There’s also perhaps the opposition’s most charismatic figure of the past dozen years, Selahattin Demirtas, though the former leader of Turkey’s main pro-Kurdish party was mainly defeated by the judicial system: since 2016 he has been in prison on charges of spreading propaganda for the outlawed Kurdistan Workers’ Party (PKK).

That Mr Imamoglu will soon join this list is far from a done deal. The AKP is vulnerable in Istanbul and beyond. Ankara and Izmir seem likely to go again to the opposition, while Kurdish parties will probably take the key south-eastern cities (though whether their candidates will be allowed to stay in office is another matter).
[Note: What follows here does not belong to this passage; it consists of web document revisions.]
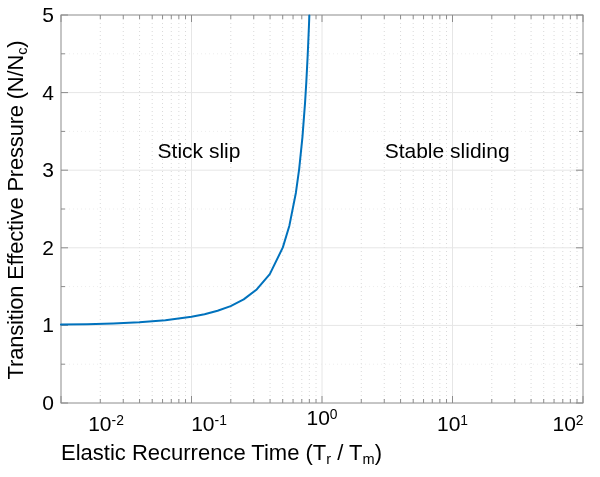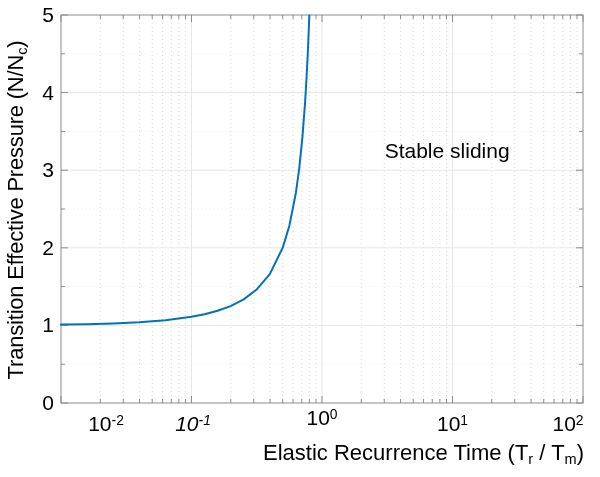--- a/index.html
+++ b/index.html
@@ -36,21 +36,21 @@
     font-size: 22px;
     color: #000;
     white-space: nowrap;
     letter-spacing: -0.2px;
   }
   .xlabel {
     position: absolute;
     left: 61px;
     top: 440px;
     width: 523px;
-    text-align: right;
+    text-align: left;
     font-size: 22px;
     color: #000;
     white-space: nowrap;
   }
   .sub { font-size: 0.66em; vertical-align: -0.28em; }
   .sup { font-size: 0.66em; vertical-align: 0.45em; }
   .ytick-wrap {
     position: absolute;
     left: 0; top: 0; width: 600px; height: 477px;
     pointer-events: none;
@@ -244,20 +244,21 @@
   </svg>
 
   <div class="ytick-wrap" id="labels-layer">
       <div class="ytick-item" style="top: 392px;">0</div>
       <div class="ytick-item" style="top: 314.4px;">1</div>
       <div class="ytick-item" style="top: 236.8px;">2</div>
       <div class="ytick-item" style="top: 159.2px;">3</div>
       <div class="ytick-item" style="top: 81.6px;">4</div>
       <div class="ytick-item" style="top: 4px;">5</div>
       <div class="xtick-item" style="left: 61px; top: 413px; margin-left: 45px;"><span>10</span><span class="sup">-2</span></div>
-      <div class="xtick-item" style="left: 193px; top: 413px; font-style: italic;"><span>10</span><span class="sup">-1</span></div>
+      <div class="xtick-item" style="left: 209px; top: 413px;"><span>10</span><span class="sup">-1</span></div>
       <div class="xtick-item" style="left: 322px; top: 407px;"><span>10</span><span class="sup">0</span></div>
       <div class="xtick-item" style="left: 452.5px; top: 413px;"><span>10</span><span class="sup">1</span></div>
       <div class="xtick-item" style="left: 568px; top: 413px; text-align: right;"><span>10</span><span class="sup">2</span></div>
+      <div class="annot" style="left: 157.617px; top: 138.8px;">Stick slip</div>
       <div class="annot" style="left: 366.686px; top: 138.8px; margin-left: 18px;">Stable sliding</div>
     </div>
 
 </div>
 
 </body></html>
It goes without saying that Turkey’s local elections have less effect than general elections, which involve the selection of the national leadership. But every now and then they take on a much greater symbolic import. In 2014, for instance, they arrived months after a massive wave of anti-Erdogan protests had swept the country.

In the end, the tightly contested vote involved electoral violence, charges of vote rigging, and a massive election-night blackout that may have decided the outcome in the AKP’s favour. “I am not joking,” then-energy minister Taner Yildiz told journalists, explaining the power cut and creating countless memes. “A cat entered the power distribution unit.”

Who knows whether wildlife will come into play this time around, but right now Istanbul is neck-and-neck. Most recent polls give Mr Imamoglu a slight edge, but a survey from Metropoll shows the incumbent has lost support among Kurdish voters (35 per cent to 32 per cent) and IYI supporters (64 per cent to 45 per cent).

The AKP’s aggressively nationalist stance tends to portray those who support Kurdish movements as traitorous, which puts Mr Imamoglu between a rock and a hard place: if he denounces the Kurdish movement, he is likely to lose crucial votes; if he fails to do so, as he did in a video clip that went viral early this month, he exposes himself to allegations of supporting terrorism.

At campaign stops, Mr Erdogan has been hammering home the nationalist message and the opposition’s disarray. "No change has been able to cure the political exhaustion of the CHP,” he said last week. “Everyone who comes and goes just makes things worse.”

Might Mr Imamoglu be the next to go? We may know by April 1.